A mezzo puntatore si deve opzionare la stanza
di inizio ventura, dopoché lo schermo dei titoli ha fatto la sua comparsa;
operata la scelta si intuisce subito di che parla codesto Dark Castle:
videate fisse, elusione degli attacchi nemici – che possono essere i corvi
che puntano, i topi, i guardiani del castello e i mostri – e individuazione
dell’uscita, conquista dell’uscita, prossima schermata. E così via per
l’intera durata del gioco. Ovviamente vi sarà il diversivo atto a rendere
più interessante lo svolgimento, come quando si provvede a introdurre armi
supplementari (mitica la palla di ferro con gli spuntoni) come anche
l’incantesimo. Videogioco che tende a voler bene. Resta da verificare fino a
che punto le utenze contemporanee siano disposte a ritornare alle antiche
frontiere della manovrazione del mouse, e del joystick a un pulsante.

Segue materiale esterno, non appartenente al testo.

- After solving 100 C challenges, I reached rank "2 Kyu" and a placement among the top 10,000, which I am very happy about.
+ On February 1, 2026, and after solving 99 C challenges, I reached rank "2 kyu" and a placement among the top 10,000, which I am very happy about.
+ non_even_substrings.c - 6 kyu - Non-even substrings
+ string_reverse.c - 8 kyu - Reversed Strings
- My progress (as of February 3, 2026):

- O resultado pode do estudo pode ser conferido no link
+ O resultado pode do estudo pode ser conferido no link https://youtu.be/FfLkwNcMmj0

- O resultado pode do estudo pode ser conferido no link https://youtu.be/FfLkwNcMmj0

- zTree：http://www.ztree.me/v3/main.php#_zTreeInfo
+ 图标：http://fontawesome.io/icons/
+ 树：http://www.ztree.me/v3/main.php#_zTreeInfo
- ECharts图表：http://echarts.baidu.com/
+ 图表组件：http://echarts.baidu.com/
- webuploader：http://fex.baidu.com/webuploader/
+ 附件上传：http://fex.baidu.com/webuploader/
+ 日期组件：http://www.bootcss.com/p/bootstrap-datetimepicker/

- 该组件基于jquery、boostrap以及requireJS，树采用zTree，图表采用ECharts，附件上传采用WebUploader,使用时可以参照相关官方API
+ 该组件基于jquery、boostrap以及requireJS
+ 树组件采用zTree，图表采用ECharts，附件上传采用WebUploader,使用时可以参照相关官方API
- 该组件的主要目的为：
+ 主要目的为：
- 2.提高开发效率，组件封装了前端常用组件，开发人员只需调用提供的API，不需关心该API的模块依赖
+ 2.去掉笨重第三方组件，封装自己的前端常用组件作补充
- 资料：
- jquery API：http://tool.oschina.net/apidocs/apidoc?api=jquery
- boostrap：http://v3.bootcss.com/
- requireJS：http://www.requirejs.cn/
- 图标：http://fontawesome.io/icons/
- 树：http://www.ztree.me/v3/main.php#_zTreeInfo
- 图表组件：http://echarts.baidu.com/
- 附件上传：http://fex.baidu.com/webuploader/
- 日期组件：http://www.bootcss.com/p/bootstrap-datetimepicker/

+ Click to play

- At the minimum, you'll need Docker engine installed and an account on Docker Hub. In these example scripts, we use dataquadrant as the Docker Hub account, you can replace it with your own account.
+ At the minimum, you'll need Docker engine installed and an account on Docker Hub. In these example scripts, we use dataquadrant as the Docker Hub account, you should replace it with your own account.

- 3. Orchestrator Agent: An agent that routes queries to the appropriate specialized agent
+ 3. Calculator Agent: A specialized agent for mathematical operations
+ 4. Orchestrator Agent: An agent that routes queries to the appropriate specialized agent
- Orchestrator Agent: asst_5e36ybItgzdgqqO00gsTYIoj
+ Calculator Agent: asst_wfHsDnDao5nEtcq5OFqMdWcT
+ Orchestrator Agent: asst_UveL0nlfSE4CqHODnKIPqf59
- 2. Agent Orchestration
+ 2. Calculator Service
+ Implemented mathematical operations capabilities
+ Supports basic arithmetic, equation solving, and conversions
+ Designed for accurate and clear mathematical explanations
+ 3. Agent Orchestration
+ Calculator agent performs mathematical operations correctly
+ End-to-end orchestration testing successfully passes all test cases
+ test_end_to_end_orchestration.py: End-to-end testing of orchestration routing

L’adopero di un eventuale joypad è sconsigliato, ché si deve utilizzare
tasti e manopola simultaneamente, con la mano destra impegnata sul mouse,
che quindi viene deputato alla direzione dei colpi (sferrabili in numero
limitato). La soluzione più logica, in fase di test, dice tastiera. Nello
stesso tutorial, avvistabile nella sezione info dello schermo principale, i
programmatori sembrano caldeggiare l’opportunità di piazzarsi di fronte al
monitor e premere quei quattro o cinque tasti in croce necessari alla
sopravvivenza, pur sebbene che si continui a credere che avrebbero fatto
meglio a rendere il completo supporto del joystick. Dark Castle rimane in
ogni qual modo un programma estremamente ricco di argomenti visuali
stilizzati e notevole intrattenimento computeristico formato Amiga, che sa
catturare l’attenzione dell’avventuriero prima maniera.